- HOW TO COMPLETE THIS TASK: Pictures do not belong in your copy. Repeat all the other data exactly.

-- PROVIDED MATERIAL follows --

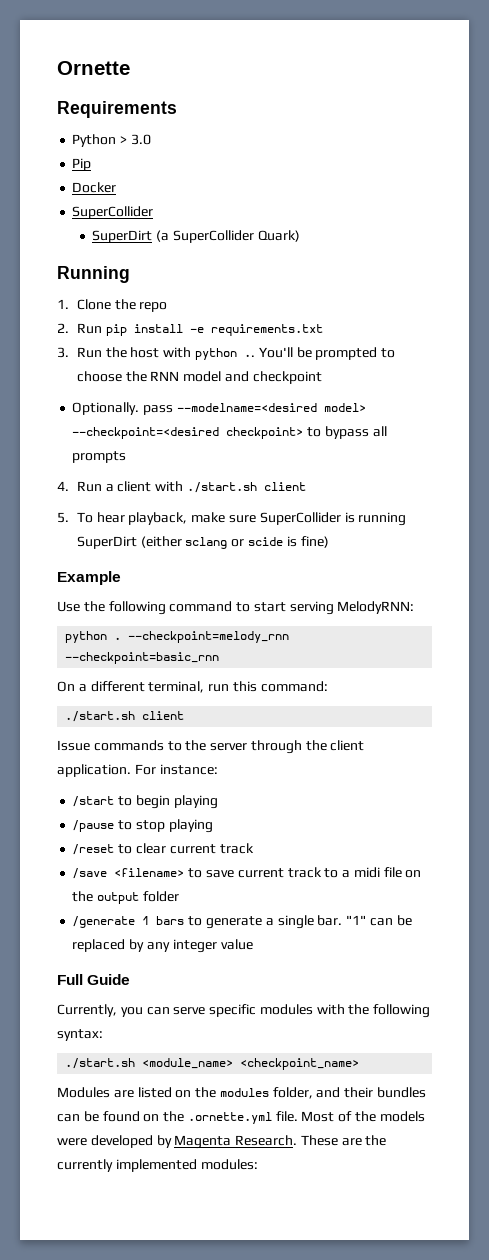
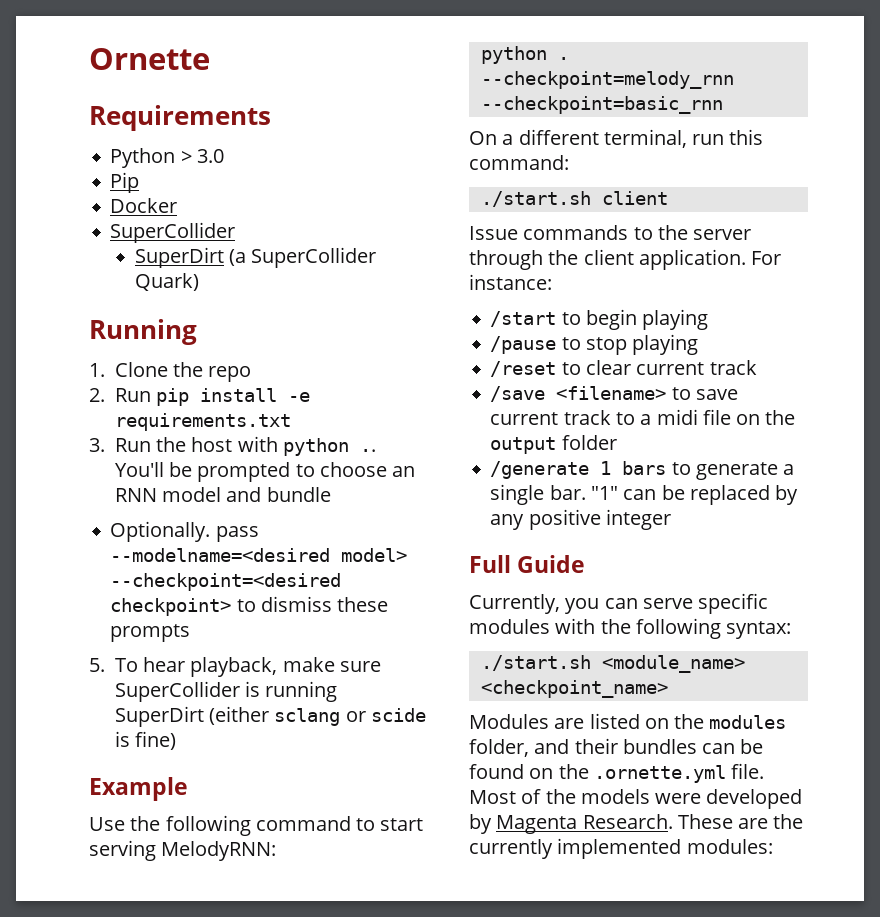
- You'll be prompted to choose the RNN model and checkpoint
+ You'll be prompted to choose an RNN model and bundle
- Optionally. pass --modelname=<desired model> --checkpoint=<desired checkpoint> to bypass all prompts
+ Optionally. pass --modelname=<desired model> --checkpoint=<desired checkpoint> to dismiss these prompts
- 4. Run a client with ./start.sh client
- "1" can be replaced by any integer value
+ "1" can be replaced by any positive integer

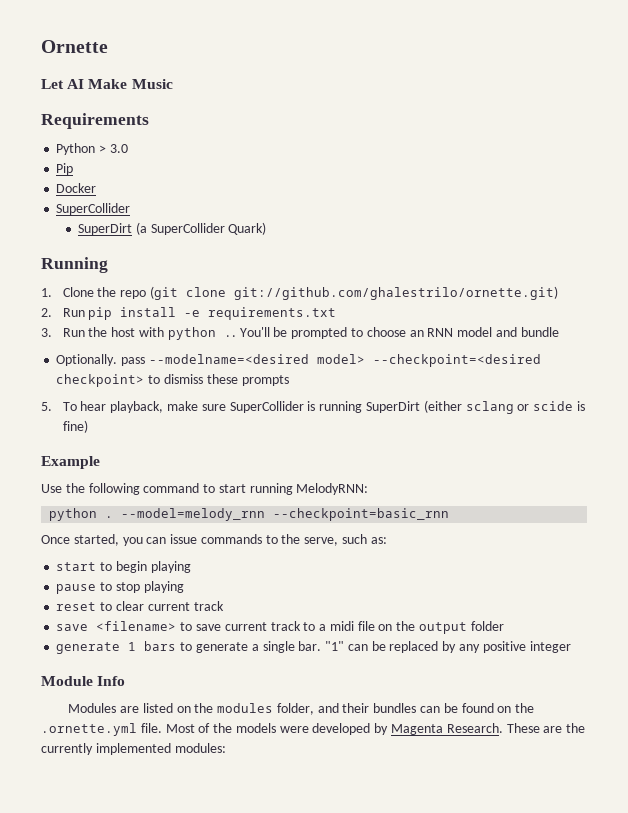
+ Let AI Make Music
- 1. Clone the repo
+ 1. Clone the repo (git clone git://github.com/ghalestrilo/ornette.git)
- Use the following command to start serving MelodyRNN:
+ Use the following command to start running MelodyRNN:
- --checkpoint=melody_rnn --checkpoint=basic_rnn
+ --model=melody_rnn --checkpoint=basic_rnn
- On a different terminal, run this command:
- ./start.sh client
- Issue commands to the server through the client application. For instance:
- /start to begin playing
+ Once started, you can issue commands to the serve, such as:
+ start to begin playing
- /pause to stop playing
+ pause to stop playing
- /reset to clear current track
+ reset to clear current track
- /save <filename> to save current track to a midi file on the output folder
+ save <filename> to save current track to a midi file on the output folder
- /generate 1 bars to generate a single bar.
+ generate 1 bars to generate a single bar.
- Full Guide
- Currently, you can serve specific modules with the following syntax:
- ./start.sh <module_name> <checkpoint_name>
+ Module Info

-- PROVIDED MATERIAL concluded --

- RESULT OF THIS EXERCISE:
- You'll be prompted to choose the RNN model and checkpoint
+ You'll be prompted to choose an RNN model and bundle
- Optionally. pass --modelname=<desired model> --checkpoint=<desired checkpoint> to bypass all prompts
+ Optionally. pass --modelname=<desired model> --checkpoint=<desired checkpoint> to dismiss these prompts
- 4. Run a client with ./start.sh client
- "1" can be replaced by any integer value
+ "1" can be replaced by any positive integer

+ Let AI Make Music
- 1. Clone the repo
+ 1. Clone the repo (git clone git://github.com/ghalestrilo/ornette.git)
- Use the following command to start serving MelodyRNN:
+ Use the following command to start running MelodyRNN:
- --checkpoint=melody_rnn --checkpoint=basic_rnn
+ --model=melody_rnn --checkpoint=basic_rnn
- On a different terminal, run this command:
- ./start.sh client
- Issue commands to the server through the client application. For instance:
- /start to begin playing
+ Once started, you can issue commands to the serve, such as:
+ start to begin playing
- /pause to stop playing
+ pause to stop playing
- /reset to clear current track
+ reset to clear current track
- /save <filename> to save current track to a midi file on the output folder
+ save <filename> to save current track to a midi file on the output folder
- /generate 1 bars to generate a single bar.
+ generate 1 bars to generate a single bar.
- Full Guide
- Currently, you can serve specific modules with the following syntax:
- ./start.sh <module_name> <checkpoint_name>
+ Module Info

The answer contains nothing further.